Task statement :: If a line includes "position", copy it out of the entries.

Given data ::

··········

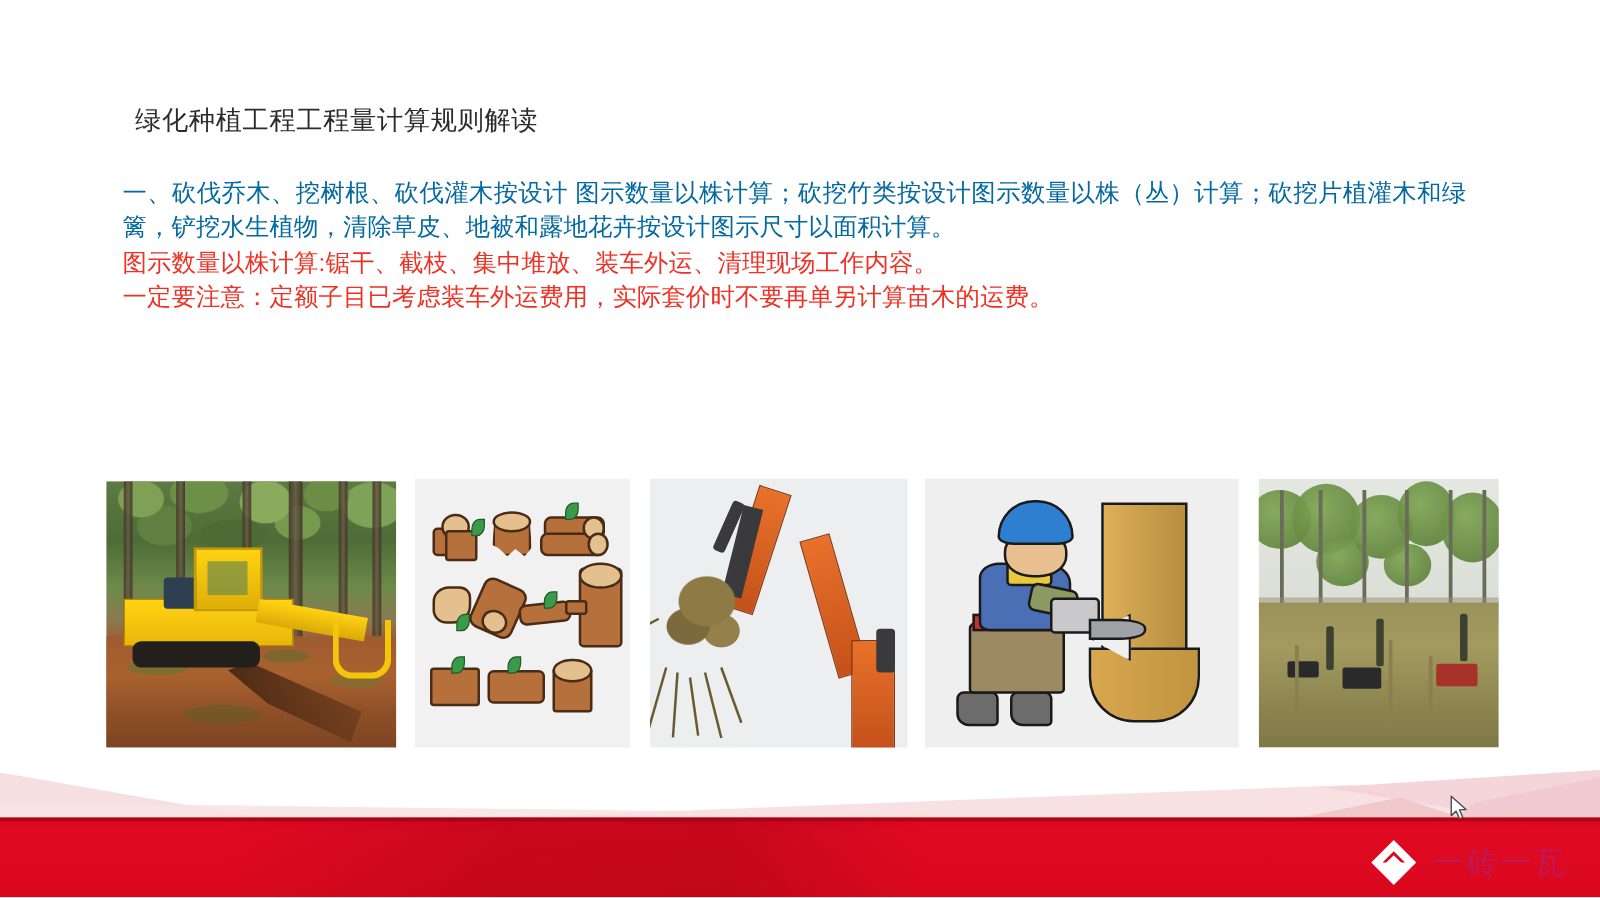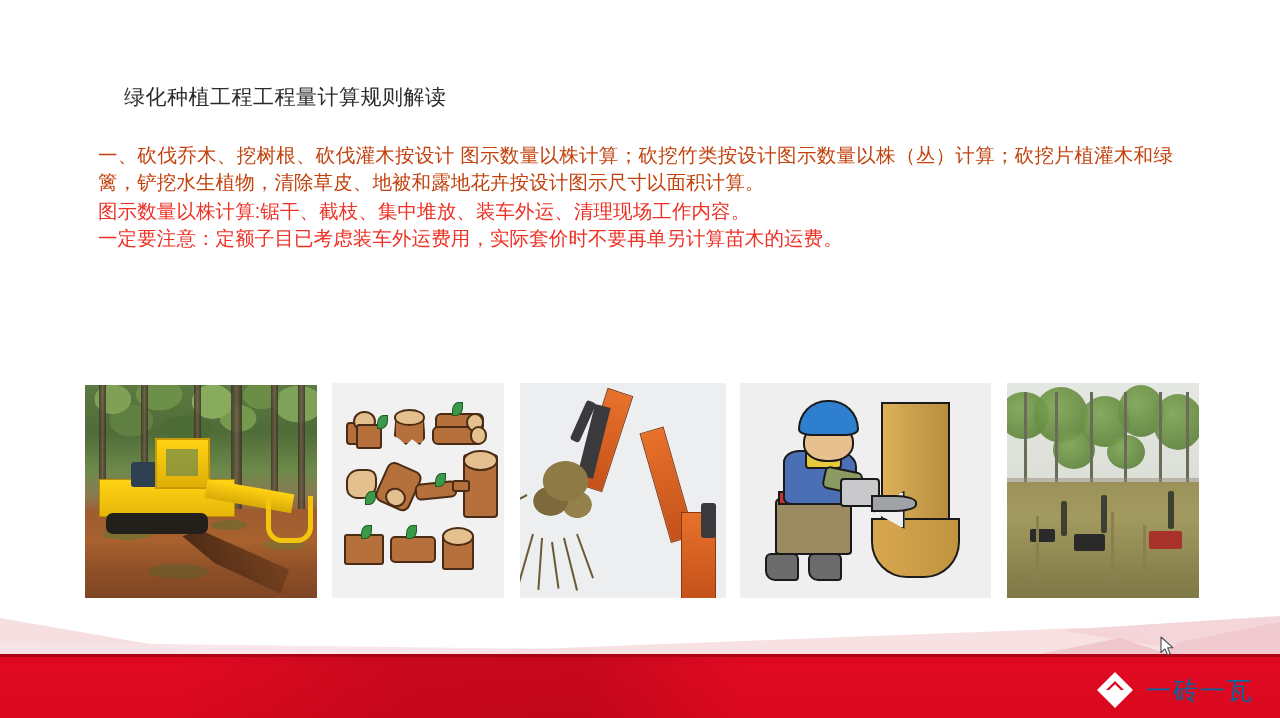--- a/index.html
+++ b/index.html
@@ -27,7 +27,7 @@
   
   #slide-title {
     position: absolute;
-    left: 124px;
+    left: 108px;
     top: 82px;
     font-size: 21px;
     line-height: 30px;

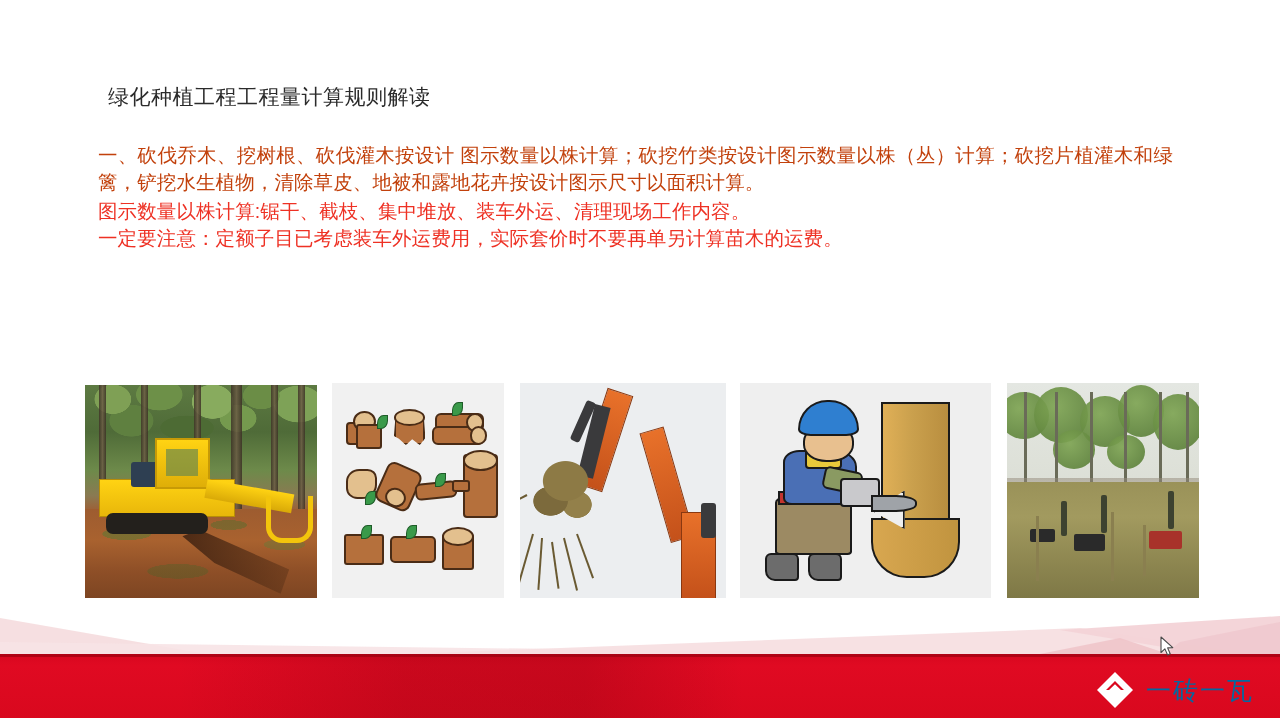--- a/index.html
+++ b/index.html
@@ -53,7 +53,7 @@
     text-justify: inter-ideograph;
   }
   .para-black {
-    color: #c2410c;
+    color: #0369a1;
   }
   .para-red {
     color: #ee3124;

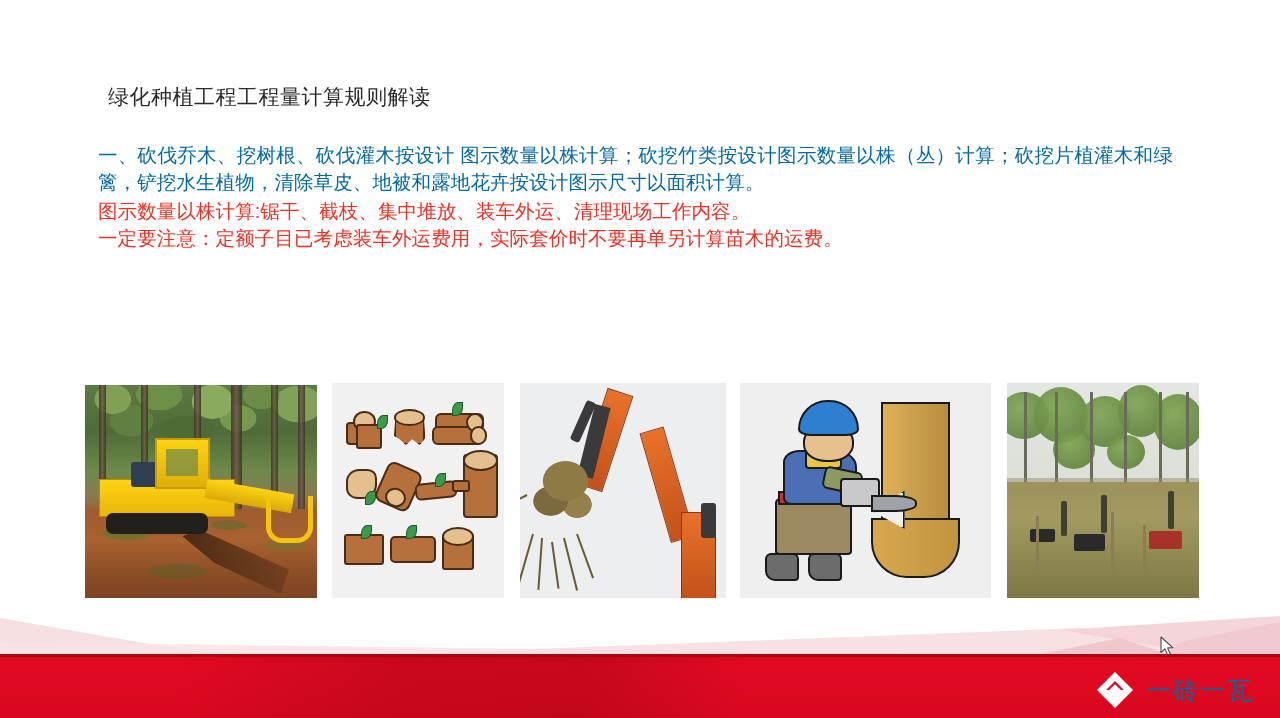--- a/index.html
+++ b/index.html
@@ -333,7 +333,7 @@
     position: relative;
   }
   #logo-text {
-    color: #0369a1;
+    color: #be185d;
     font-size: 25px;
     letter-spacing: 2px;
     line-height: 1;

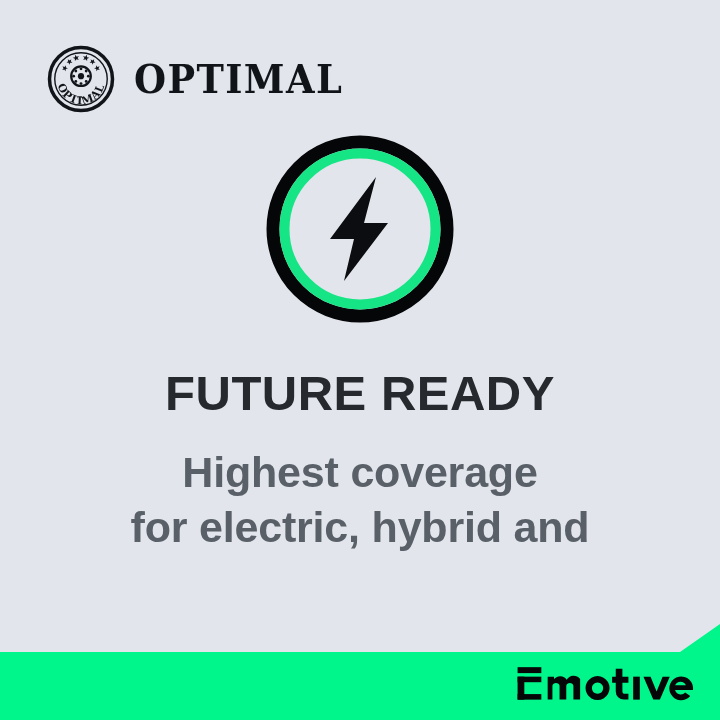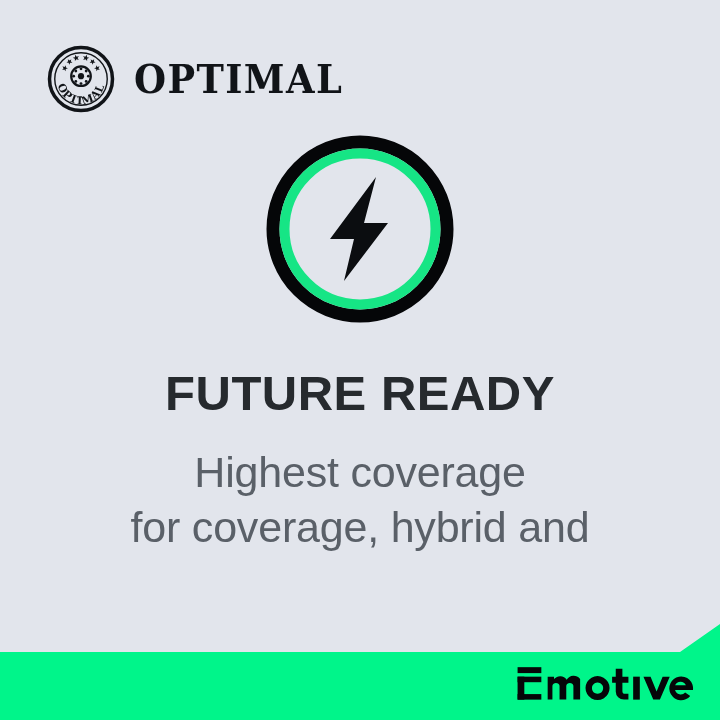--- a/index.html
+++ b/index.html
@@ -70,7 +70,7 @@
     margin-top: 26px;
     color: #5a6068;
     font-size: 43px;
-    font-weight: 400;
+    font-weight: 700;
     line-height: 1.26;
     letter-spacing: -0.2px;
     text-align: center;

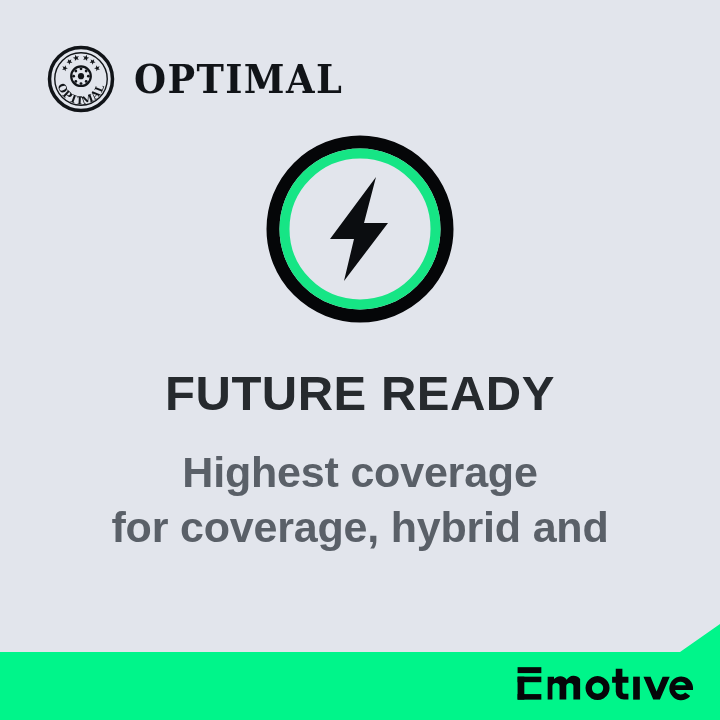--- a/index.html
+++ b/index.html
@@ -151,7 +151,7 @@
     <h1 class="headline">FUTURE READY</h1>
     <p class="subcopy">
       <span class="line">Highest coverage</span>
-      <span class="line">for coverage, hybrid and</span>
+      <span class="line">for electric, hybrid and</span>
     </p>
   </div>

··········

Task output ::
     position: absolute;
     position: relative;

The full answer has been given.